(Beginning of Dataset content)

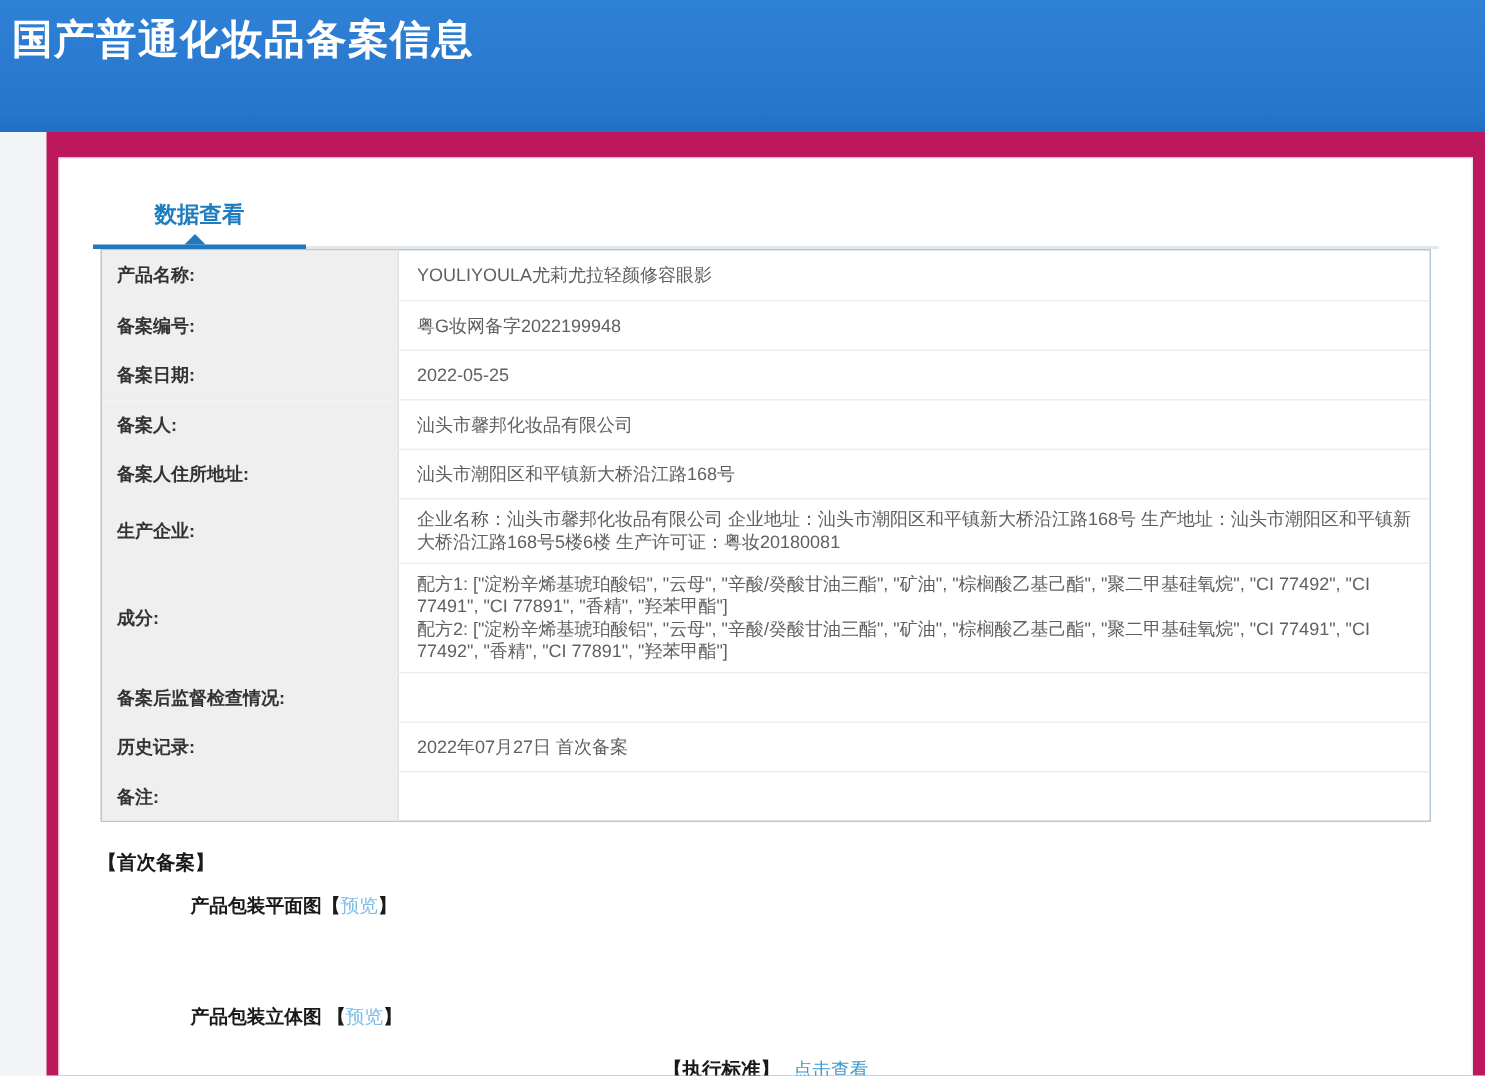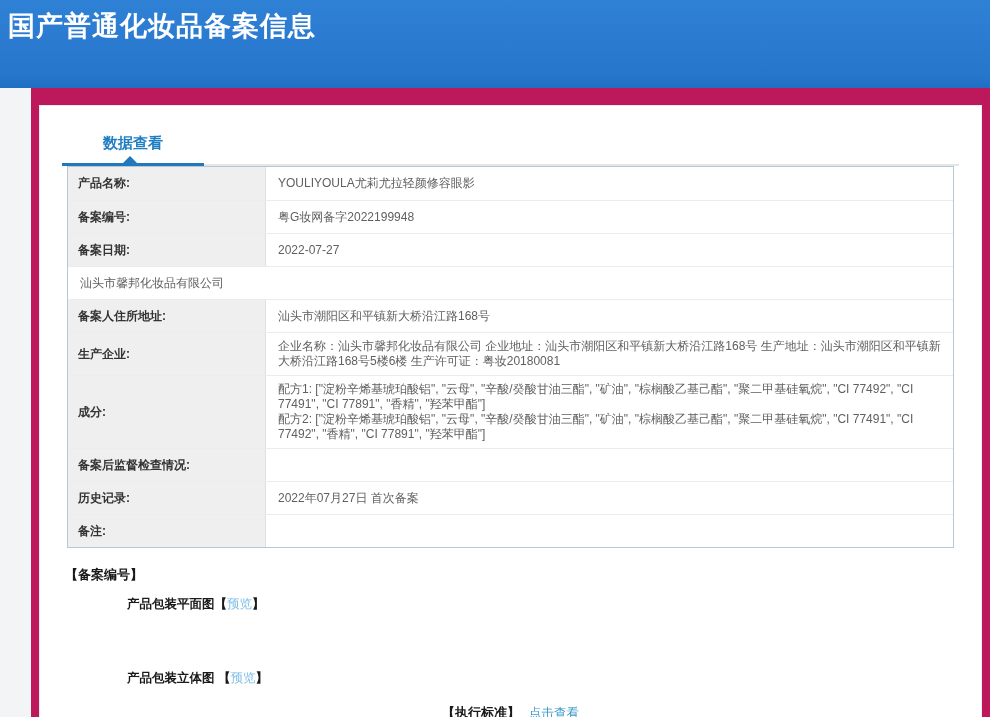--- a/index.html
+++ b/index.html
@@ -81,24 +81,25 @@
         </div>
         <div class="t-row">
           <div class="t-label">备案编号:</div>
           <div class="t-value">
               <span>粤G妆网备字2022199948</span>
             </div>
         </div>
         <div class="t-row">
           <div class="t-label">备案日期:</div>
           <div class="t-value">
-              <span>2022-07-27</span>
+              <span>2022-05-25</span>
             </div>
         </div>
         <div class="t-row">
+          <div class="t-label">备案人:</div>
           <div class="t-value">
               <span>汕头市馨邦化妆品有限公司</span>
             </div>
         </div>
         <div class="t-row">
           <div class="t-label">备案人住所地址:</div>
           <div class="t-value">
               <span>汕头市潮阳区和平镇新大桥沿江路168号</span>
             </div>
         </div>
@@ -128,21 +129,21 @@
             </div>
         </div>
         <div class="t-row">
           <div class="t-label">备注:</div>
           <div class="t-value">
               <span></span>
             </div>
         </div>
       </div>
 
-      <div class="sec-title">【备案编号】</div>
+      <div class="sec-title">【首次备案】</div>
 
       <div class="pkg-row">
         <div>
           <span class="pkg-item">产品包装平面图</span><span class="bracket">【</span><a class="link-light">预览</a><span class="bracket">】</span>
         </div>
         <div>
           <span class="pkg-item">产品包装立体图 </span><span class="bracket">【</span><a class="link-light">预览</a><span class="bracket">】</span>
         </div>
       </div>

(End of Dataset content)

## [Description of the task]
Output the full listing verbatim; pictures stay out.

## [Solution to the problem]
--- a/index.html
+++ b/index.html
@@ -81,24 +81,25 @@
         </div>
         <div class="t-row">
           <div class="t-label">备案编号:</div>
           <div class="t-value">
               <span>粤G妆网备字2022199948</span>
             </div>
         </div>
         <div class="t-row">
           <div class="t-label">备案日期:</div>
           <div class="t-value">
-              <span>2022-07-27</span>
+              <span>2022-05-25</span>
             </div>
         </div>
         <div class="t-row">
+          <div class="t-label">备案人:</div>
           <div class="t-value">
               <span>汕头市馨邦化妆品有限公司</span>
             </div>
         </div>
         <div class="t-row">
           <div class="t-label">备案人住所地址:</div>
           <div class="t-value">
               <span>汕头市潮阳区和平镇新大桥沿江路168号</span>
             </div>
         </div>
@@ -128,21 +129,21 @@
             </div>
         </div>
         <div class="t-row">
           <div class="t-label">备注:</div>
           <div class="t-value">
               <span></span>
             </div>
         </div>
       </div>
 
-      <div class="sec-title">【备案编号】</div>
+      <div class="sec-title">【首次备案】</div>
 
       <div class="pkg-row">
         <div>
           <span class="pkg-item">产品包装平面图</span><span class="bracket">【</span><a class="link-light">预览</a><span class="bracket">】</span>
         </div>
         <div>
           <span class="pkg-item">产品包装立体图 </span><span class="bracket">【</span><a class="link-light">预览</a><span class="bracket">】</span>
         </div>
       </div>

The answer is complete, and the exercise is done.